Search the entries for the word "bold". Copy every line that holds it.

> [Web document revisions]
-=-=-=-=-

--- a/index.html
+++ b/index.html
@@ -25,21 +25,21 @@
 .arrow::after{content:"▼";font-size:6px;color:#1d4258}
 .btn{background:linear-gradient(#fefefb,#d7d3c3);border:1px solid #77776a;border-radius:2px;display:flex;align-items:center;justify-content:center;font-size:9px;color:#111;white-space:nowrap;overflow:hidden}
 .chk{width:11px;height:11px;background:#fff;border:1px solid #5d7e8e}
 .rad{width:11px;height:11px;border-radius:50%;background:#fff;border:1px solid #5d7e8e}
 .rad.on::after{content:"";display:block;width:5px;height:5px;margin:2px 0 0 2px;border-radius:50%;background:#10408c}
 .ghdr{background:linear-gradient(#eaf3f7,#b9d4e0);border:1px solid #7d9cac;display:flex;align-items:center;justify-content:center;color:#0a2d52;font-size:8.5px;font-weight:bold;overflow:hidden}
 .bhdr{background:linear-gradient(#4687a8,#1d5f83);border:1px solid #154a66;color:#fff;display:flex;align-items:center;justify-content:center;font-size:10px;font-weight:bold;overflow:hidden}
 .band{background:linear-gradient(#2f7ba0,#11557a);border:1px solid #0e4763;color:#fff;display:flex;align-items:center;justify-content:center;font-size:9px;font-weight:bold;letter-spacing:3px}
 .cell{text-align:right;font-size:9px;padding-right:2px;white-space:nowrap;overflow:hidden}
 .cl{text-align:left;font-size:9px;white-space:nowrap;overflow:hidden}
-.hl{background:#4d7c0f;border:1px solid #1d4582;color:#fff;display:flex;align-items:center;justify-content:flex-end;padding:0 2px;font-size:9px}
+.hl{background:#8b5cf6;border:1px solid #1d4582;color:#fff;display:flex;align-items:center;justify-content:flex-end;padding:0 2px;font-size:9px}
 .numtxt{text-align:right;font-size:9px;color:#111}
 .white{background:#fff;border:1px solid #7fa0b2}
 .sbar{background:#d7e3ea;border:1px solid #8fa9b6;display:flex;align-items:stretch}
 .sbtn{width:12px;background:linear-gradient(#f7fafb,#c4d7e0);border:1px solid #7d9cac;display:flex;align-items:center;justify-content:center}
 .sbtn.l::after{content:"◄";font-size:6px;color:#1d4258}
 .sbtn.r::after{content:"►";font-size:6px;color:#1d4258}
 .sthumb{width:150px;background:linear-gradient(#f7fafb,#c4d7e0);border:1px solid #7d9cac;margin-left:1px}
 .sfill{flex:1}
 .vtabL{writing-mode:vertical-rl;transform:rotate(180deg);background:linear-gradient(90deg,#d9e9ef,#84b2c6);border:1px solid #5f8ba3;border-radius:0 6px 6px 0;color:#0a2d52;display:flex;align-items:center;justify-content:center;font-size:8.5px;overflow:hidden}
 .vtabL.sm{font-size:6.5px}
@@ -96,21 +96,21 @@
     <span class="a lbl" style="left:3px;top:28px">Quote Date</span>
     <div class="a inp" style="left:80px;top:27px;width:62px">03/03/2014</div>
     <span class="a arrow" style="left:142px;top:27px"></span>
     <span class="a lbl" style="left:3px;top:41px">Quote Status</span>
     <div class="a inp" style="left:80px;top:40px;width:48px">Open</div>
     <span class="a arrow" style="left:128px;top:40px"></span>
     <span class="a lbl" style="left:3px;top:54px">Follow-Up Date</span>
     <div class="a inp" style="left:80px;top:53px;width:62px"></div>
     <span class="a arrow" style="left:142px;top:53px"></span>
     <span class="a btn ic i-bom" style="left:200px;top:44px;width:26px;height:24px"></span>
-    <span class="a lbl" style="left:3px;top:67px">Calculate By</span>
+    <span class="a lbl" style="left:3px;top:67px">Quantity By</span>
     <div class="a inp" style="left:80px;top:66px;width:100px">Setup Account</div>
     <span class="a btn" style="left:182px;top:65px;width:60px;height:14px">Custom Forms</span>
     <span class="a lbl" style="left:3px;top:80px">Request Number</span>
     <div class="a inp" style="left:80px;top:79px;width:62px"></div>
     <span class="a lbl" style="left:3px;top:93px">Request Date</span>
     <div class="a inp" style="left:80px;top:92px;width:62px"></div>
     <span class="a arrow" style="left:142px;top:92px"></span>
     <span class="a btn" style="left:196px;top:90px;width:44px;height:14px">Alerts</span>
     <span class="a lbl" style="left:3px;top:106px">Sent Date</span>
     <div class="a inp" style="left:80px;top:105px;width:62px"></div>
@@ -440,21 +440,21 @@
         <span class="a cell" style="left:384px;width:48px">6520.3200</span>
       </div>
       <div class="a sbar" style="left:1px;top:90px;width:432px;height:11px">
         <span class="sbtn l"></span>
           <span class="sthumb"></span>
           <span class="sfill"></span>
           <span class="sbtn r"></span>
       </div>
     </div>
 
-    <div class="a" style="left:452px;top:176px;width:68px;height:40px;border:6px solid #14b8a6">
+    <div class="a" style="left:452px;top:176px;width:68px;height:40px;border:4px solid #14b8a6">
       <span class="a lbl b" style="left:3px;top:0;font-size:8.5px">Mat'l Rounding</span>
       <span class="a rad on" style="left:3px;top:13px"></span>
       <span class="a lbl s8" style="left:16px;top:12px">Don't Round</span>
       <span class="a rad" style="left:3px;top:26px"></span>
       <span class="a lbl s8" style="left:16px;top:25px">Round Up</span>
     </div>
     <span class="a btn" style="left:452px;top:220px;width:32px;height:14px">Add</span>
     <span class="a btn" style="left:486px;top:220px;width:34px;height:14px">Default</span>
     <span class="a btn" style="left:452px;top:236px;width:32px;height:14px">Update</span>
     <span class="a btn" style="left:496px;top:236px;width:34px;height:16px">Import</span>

-=-=-=-=-

> [Exercise output]
 .ghdr{background:linear-gradient(#eaf3f7,#b9d4e0);border:1px solid #7d9cac;display:flex;align-items:center;justify-content:center;color:#0a2d52;font-size:8.5px;font-weight:bold;overflow:hidden}
 .bhdr{background:linear-gradient(#4687a8,#1d5f83);border:1px solid #154a66;color:#fff;display:flex;align-items:center;justify-content:center;font-size:10px;font-weight:bold;overflow:hidden}
 .band{background:linear-gradient(#2f7ba0,#11557a);border:1px solid #0e4763;color:#fff;display:flex;align-items:center;justify-content:center;font-size:9px;font-weight:bold;letter-spacing:3px}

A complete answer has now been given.